A iniciativa teve como objetivo chamar a atenção para o aumento dos casos de violência contra a mulher, incluindo agressões, ameaças, feminicídios e tentativas de feminicídio. Um dos episódios que motivaram a manifestação foi a tentativa de feminicídio registrada na noite da última quarta-feira (21), quando uma mulher de 36 anos foi baleada pelo ex-companheiro, na frente dos filhos. O suspeito é um policial militar do 23º Batalhão da PM de São Paulo. O caso é investigado pela Delegacia Especializada de Atendimento à Mulher (Deam) de Volta Redonda.
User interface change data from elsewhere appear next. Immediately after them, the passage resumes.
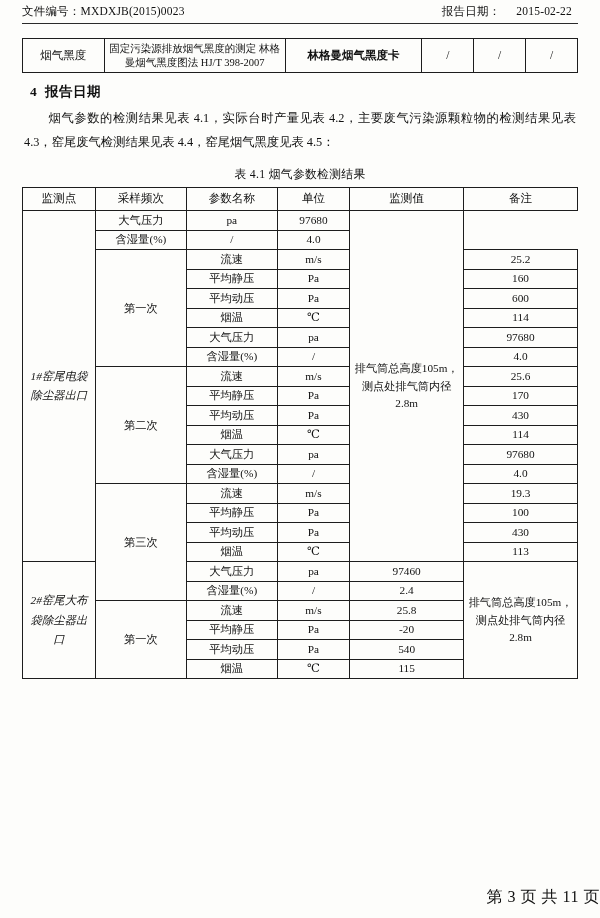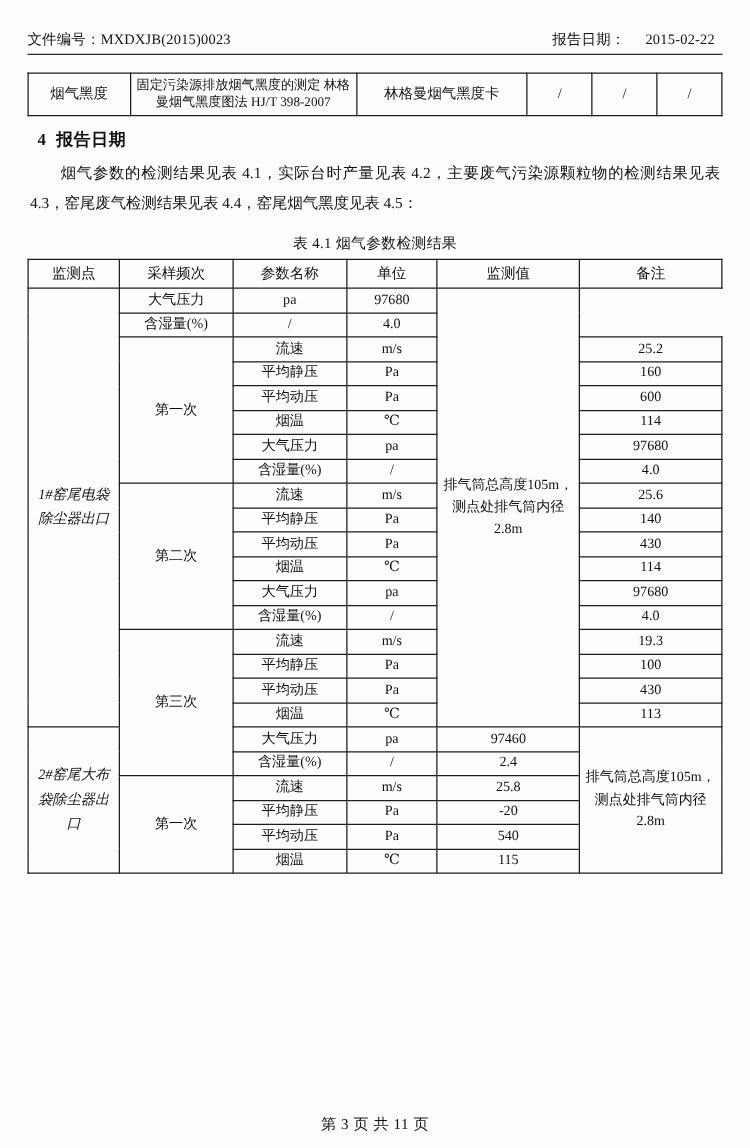"文件编号：MXDXJB(2015)0023" .doc-header { padding-top: 24px -> 4px }
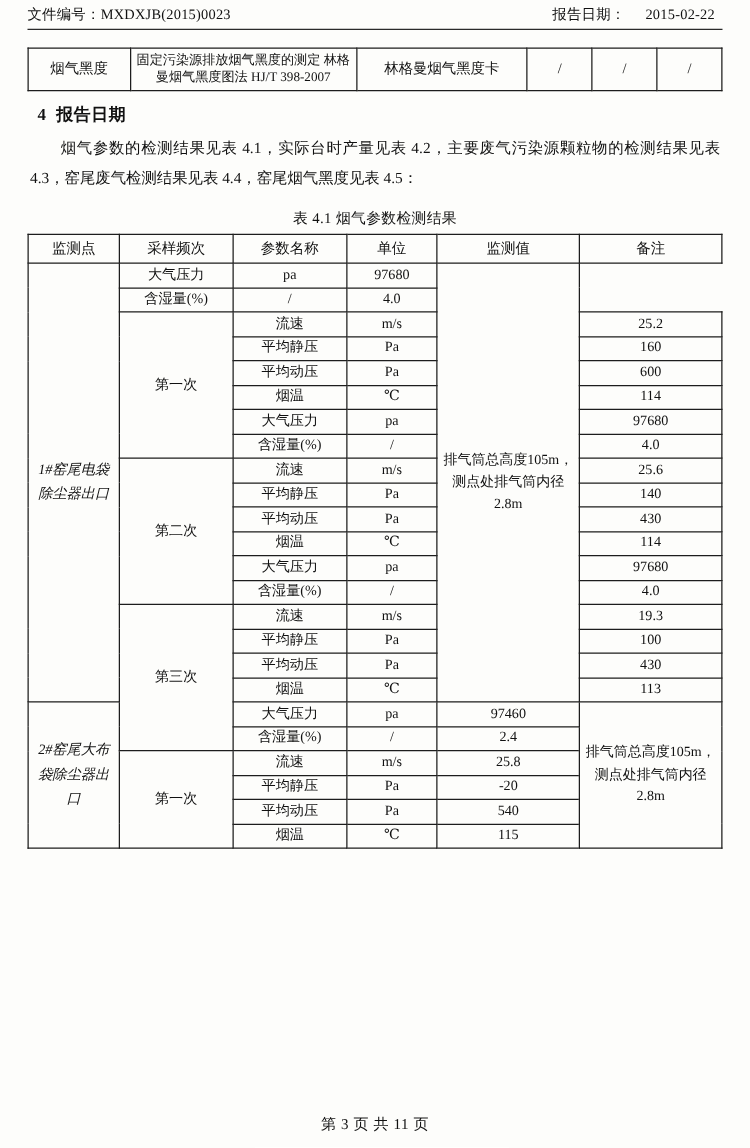"林格曼烟气黑度卡" .top-table .c3 { font-weight: none -> bold }
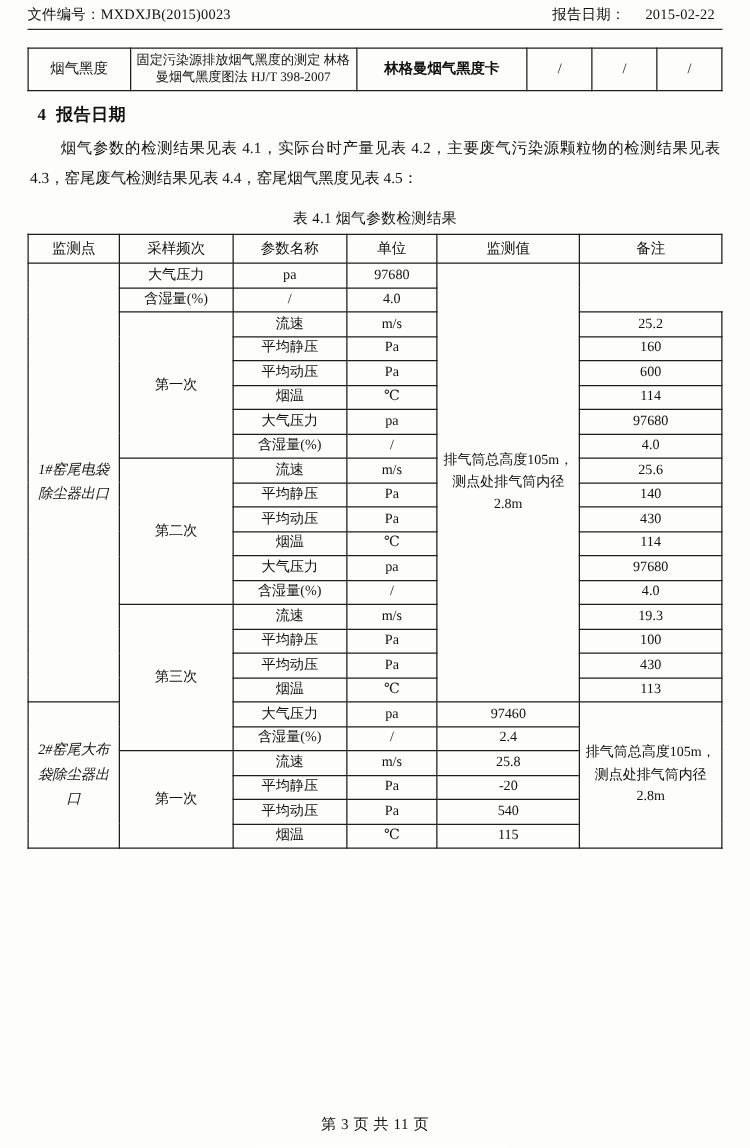"140" td.col-value { text: 140 -> 170 }
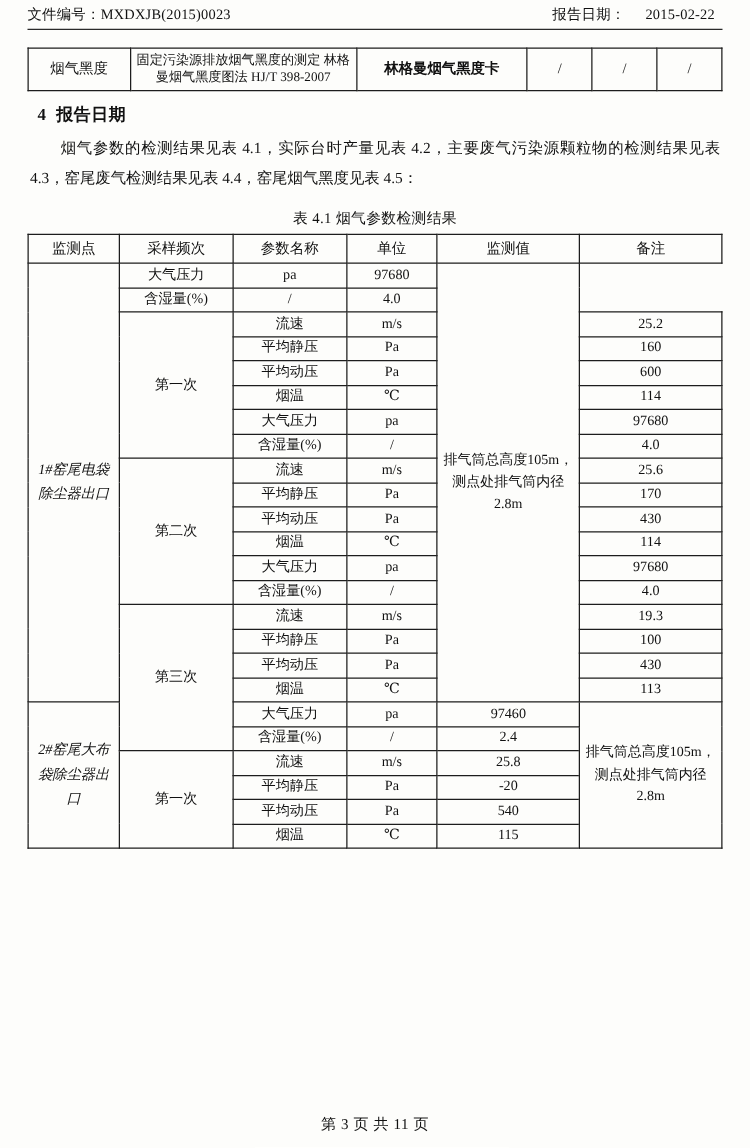"第 3 页 共 11" .footer { font-size: 12px -> 16px; text-align: center -> right }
Durante o ato, familiares da vítima participaram do protesto. A cunhada da mulher baleada relatou indignação e revolta com o crime. “O sentimento é de querer justiça. Minha cunhada tinha medida protetiva e, mesmo assim, foi vítima de uma tentativa de feminicídio”, afirmou.
A vítima foi socorrida por familiares e levada em estado grave ao Hospital São João Batista, onde passou por cirurgia. Segundo a unidade médica, na manhã desta terça-feira (27), o quadro de saúde é estável, com evolução clínica positiva, embora ainda demande cuidados.
Representantes da segurança pública também se manifestaram. A delegada Juliana Montes destacou a importância da denúncia e reforçou os canais disponíveis para vítimas. “Existem diversas formas de pedir ajuda, não apenas indo pessoalmente à delegacia. Sabemos que, muitas vezes, isso pode ser difícil”, explicou.
Dados apresentados durante a mobilização apontam que o Brasil registrou recorde de casos de feminicídio e violência contra a mulher no último ano. Em 2025, cerca de quatro mulheres foram mortas por dia no país, vítimas desse tipo de crime.
As autoridades reforçaram que mulheres em situação de violência podem buscar apoio pelo telefone 180, pelos aplicativos Maria da Penha e Rede Mulher, além do 190, que deve ser acionado em casos de emergência. O ato público encerrou com pedidos de mais proteção, prevenção e ações efetivas para que mulheres possam viver sem medo.